Please copy every line from the following entries in which the word "DejaVu" appears.
=== Section Start ===
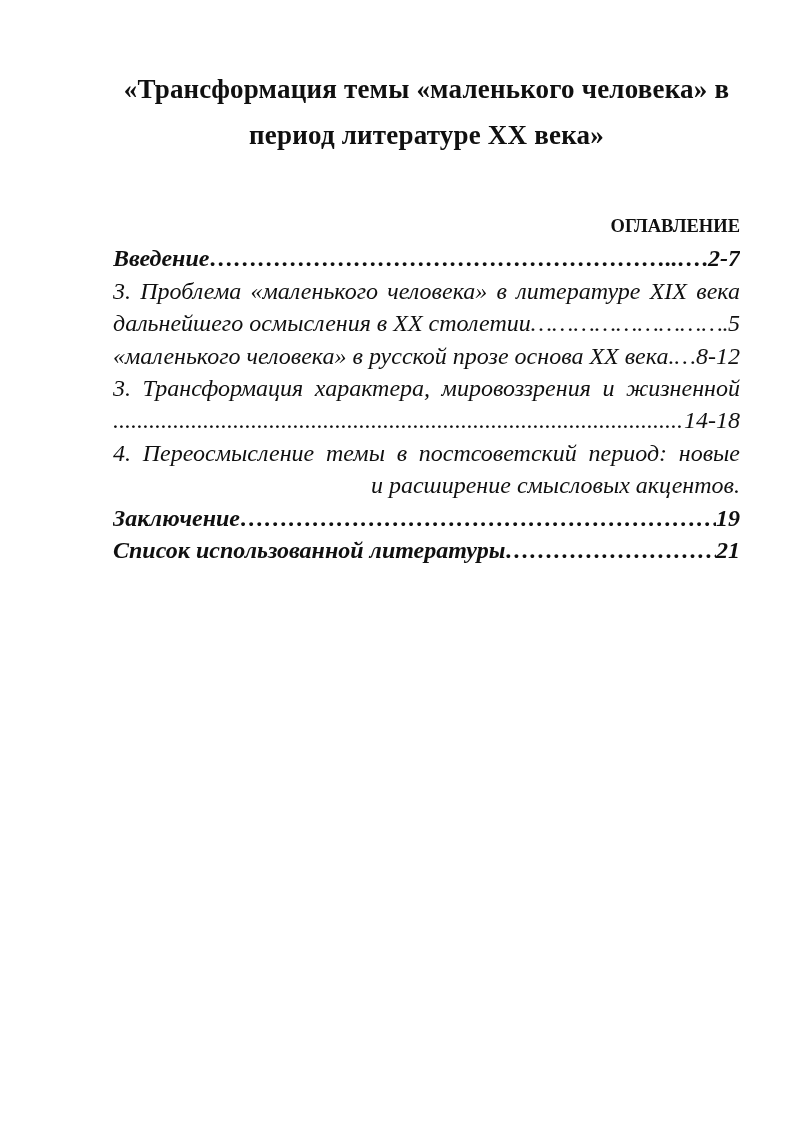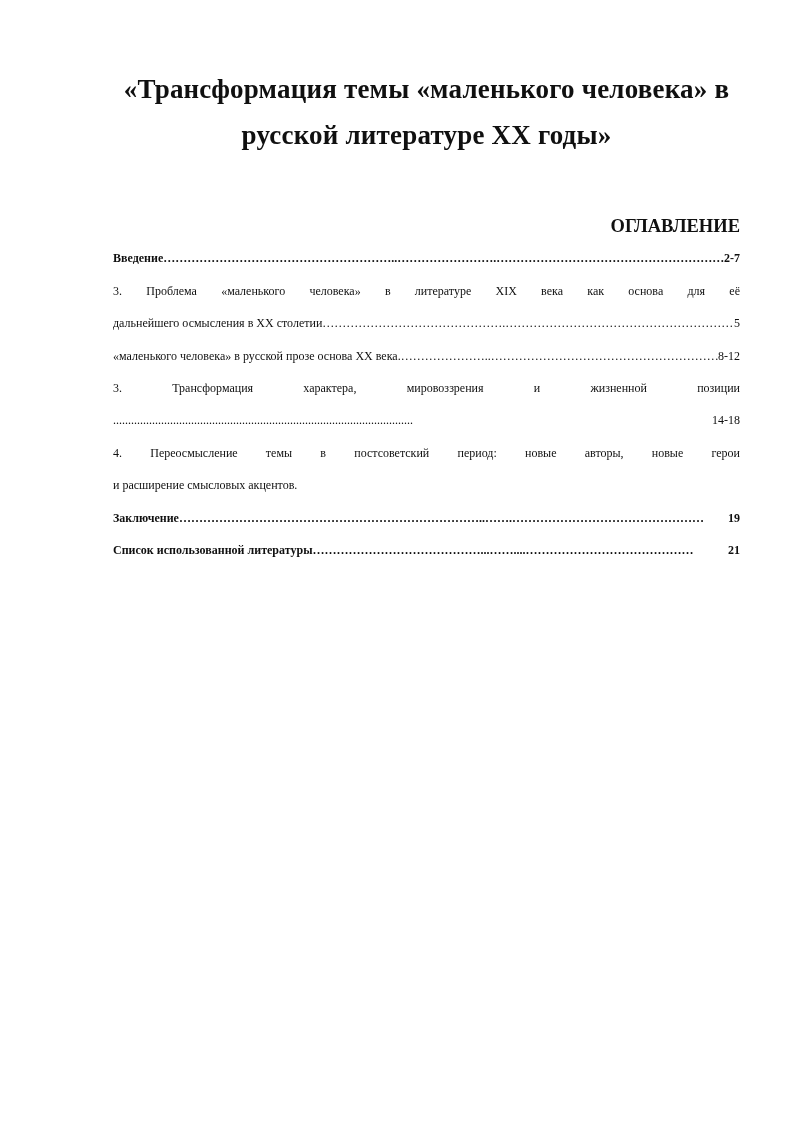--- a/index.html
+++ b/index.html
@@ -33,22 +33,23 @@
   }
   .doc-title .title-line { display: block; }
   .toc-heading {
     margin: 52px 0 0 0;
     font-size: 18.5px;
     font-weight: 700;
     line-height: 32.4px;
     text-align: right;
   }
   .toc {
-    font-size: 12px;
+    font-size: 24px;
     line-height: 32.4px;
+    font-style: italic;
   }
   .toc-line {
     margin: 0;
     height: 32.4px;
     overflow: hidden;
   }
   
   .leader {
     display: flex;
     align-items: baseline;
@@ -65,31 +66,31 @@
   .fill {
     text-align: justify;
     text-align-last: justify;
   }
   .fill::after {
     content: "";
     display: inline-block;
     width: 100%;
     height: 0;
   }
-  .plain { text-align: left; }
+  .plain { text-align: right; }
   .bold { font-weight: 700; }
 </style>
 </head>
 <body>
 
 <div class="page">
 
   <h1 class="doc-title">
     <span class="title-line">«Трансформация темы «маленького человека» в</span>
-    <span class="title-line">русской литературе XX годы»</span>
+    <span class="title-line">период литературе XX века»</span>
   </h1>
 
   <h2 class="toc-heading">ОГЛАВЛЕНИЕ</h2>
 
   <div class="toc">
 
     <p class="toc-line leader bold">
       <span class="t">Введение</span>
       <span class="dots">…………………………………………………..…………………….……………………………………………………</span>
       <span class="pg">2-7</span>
=== Section End ===
=== Section Start ===
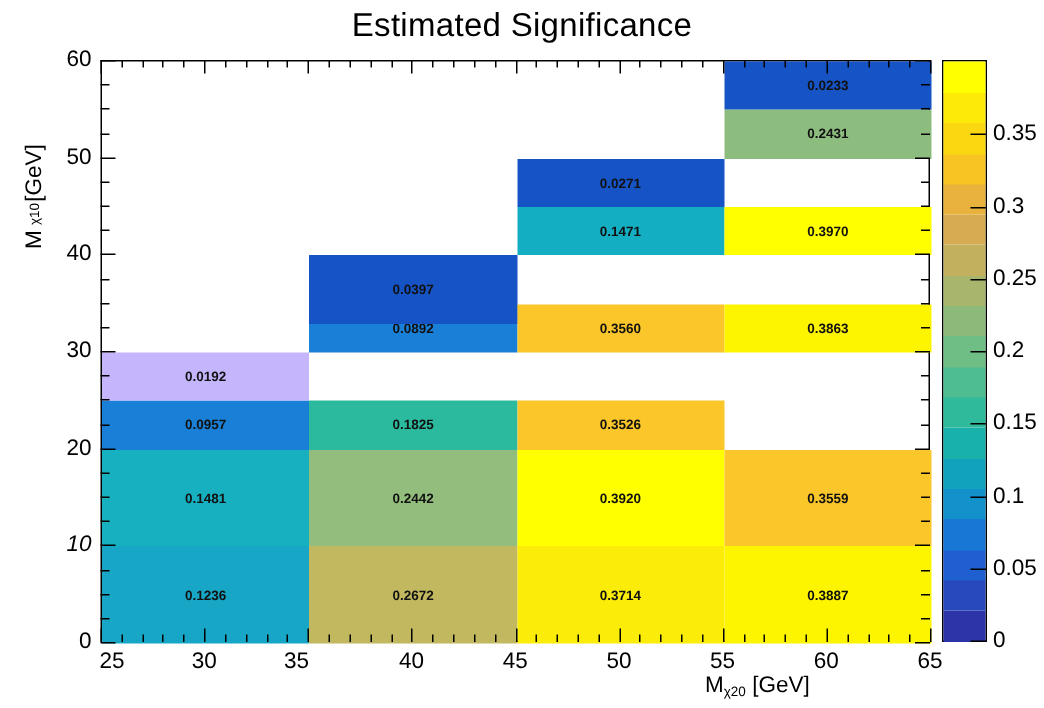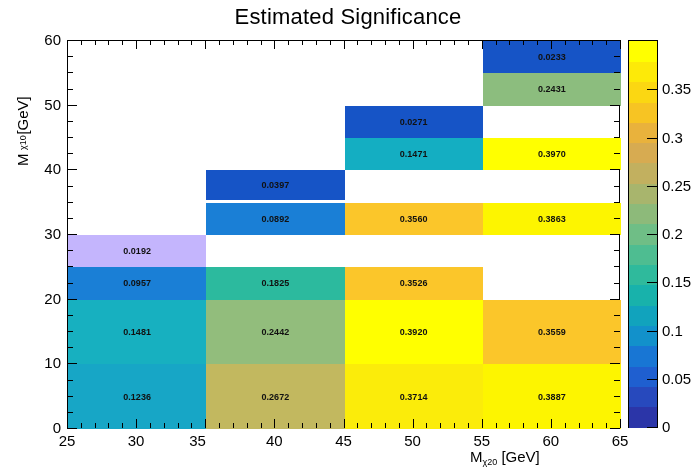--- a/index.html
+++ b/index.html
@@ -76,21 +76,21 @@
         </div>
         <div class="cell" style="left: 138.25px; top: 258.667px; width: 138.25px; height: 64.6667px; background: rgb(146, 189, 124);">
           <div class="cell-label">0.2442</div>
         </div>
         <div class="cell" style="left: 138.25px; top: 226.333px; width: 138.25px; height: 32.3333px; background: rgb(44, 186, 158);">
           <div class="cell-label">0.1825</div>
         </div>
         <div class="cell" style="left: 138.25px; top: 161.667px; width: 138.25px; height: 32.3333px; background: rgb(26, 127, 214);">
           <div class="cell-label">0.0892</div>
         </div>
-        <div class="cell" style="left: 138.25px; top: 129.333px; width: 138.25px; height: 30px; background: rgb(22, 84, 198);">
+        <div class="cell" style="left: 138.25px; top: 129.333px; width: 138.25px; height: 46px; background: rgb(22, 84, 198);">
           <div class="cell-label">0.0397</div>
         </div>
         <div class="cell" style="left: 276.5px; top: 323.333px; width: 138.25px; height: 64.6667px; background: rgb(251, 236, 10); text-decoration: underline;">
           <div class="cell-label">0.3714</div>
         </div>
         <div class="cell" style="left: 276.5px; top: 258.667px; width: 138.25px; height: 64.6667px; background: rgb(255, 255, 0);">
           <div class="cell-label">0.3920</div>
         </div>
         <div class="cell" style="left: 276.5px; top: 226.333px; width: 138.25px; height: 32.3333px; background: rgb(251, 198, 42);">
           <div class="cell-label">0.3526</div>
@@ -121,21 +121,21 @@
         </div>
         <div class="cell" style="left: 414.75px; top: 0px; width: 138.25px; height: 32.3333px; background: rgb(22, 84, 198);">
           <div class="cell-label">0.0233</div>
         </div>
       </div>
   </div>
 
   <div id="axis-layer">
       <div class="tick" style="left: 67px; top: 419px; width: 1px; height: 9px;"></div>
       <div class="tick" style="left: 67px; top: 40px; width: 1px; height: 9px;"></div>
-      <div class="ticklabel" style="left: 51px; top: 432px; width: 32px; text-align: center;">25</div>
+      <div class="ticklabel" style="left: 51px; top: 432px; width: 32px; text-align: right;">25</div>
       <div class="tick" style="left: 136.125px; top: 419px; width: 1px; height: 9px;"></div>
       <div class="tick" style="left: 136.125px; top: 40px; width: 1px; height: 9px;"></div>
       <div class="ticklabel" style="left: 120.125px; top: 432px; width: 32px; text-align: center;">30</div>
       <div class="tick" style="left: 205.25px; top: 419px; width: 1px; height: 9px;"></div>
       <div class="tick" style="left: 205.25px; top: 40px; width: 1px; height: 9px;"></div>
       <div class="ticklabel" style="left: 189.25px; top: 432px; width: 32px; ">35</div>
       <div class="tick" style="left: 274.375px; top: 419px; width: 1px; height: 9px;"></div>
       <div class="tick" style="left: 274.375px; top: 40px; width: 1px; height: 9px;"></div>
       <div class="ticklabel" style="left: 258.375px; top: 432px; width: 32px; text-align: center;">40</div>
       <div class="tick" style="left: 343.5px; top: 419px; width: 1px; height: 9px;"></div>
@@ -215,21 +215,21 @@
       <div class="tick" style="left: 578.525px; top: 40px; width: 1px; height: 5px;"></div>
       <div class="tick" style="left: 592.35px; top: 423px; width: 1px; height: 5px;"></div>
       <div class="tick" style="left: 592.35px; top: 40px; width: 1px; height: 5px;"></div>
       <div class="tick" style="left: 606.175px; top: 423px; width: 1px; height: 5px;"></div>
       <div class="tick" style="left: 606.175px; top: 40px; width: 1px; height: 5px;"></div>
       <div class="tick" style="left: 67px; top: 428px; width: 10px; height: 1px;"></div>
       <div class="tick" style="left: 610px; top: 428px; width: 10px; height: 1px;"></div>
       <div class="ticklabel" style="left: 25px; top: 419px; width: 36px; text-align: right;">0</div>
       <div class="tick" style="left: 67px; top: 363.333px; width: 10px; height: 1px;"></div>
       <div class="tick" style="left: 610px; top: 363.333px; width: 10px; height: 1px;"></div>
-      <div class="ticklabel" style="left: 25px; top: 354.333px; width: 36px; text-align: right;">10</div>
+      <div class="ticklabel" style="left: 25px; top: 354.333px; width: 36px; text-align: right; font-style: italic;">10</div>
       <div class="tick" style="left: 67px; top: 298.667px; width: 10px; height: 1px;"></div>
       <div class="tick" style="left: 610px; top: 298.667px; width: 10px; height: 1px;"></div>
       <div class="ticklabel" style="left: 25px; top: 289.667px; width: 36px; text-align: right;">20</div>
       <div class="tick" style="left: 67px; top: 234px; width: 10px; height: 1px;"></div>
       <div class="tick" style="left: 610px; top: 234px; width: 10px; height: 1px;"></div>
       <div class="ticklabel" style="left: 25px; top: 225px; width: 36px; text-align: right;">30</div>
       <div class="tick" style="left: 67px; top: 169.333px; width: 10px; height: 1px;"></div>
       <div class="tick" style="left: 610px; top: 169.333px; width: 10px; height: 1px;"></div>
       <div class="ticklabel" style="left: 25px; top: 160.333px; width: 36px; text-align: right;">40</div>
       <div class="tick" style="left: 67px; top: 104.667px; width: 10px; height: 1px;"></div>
=== Section End ===
=== Section Start ===
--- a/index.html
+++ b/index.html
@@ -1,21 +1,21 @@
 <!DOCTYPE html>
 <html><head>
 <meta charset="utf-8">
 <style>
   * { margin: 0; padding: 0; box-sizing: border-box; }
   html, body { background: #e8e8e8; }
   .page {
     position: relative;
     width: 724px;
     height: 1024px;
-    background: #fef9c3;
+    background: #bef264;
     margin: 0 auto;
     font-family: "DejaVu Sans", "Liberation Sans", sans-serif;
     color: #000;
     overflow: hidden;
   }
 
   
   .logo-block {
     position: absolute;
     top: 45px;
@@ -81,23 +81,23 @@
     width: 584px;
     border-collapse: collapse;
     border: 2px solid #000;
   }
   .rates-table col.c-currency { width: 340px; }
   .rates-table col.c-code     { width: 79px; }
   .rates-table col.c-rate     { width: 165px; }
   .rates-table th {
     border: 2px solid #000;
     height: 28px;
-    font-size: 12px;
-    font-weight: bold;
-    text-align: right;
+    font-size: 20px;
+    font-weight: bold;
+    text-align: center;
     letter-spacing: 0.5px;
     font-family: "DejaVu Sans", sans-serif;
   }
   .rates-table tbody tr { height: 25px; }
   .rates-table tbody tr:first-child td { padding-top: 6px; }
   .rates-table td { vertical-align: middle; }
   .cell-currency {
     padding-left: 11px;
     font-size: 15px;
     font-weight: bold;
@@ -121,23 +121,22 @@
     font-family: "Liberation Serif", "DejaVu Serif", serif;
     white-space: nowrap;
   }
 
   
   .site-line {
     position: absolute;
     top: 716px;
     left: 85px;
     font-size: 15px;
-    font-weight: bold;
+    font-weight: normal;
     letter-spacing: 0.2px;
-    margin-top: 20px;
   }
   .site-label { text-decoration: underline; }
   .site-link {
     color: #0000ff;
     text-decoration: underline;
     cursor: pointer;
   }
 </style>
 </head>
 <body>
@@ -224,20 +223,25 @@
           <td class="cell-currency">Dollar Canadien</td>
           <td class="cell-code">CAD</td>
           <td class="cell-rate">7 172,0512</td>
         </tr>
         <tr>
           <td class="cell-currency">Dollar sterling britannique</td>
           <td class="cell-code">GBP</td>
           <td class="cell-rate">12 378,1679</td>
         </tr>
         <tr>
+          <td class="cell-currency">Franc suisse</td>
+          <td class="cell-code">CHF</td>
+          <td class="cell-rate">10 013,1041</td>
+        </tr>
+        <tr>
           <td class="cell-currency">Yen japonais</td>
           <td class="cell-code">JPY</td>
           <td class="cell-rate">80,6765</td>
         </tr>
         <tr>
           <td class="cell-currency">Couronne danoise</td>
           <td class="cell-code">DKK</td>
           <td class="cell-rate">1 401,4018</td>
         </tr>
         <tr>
=== Section End ===
● **Task solution**
     font-family: "DejaVu Sans", "Liberation Sans", sans-serif;
     font-family: "DejaVu Sans", sans-serif;
     font-family: "Liberation Serif", "DejaVu Serif", serif;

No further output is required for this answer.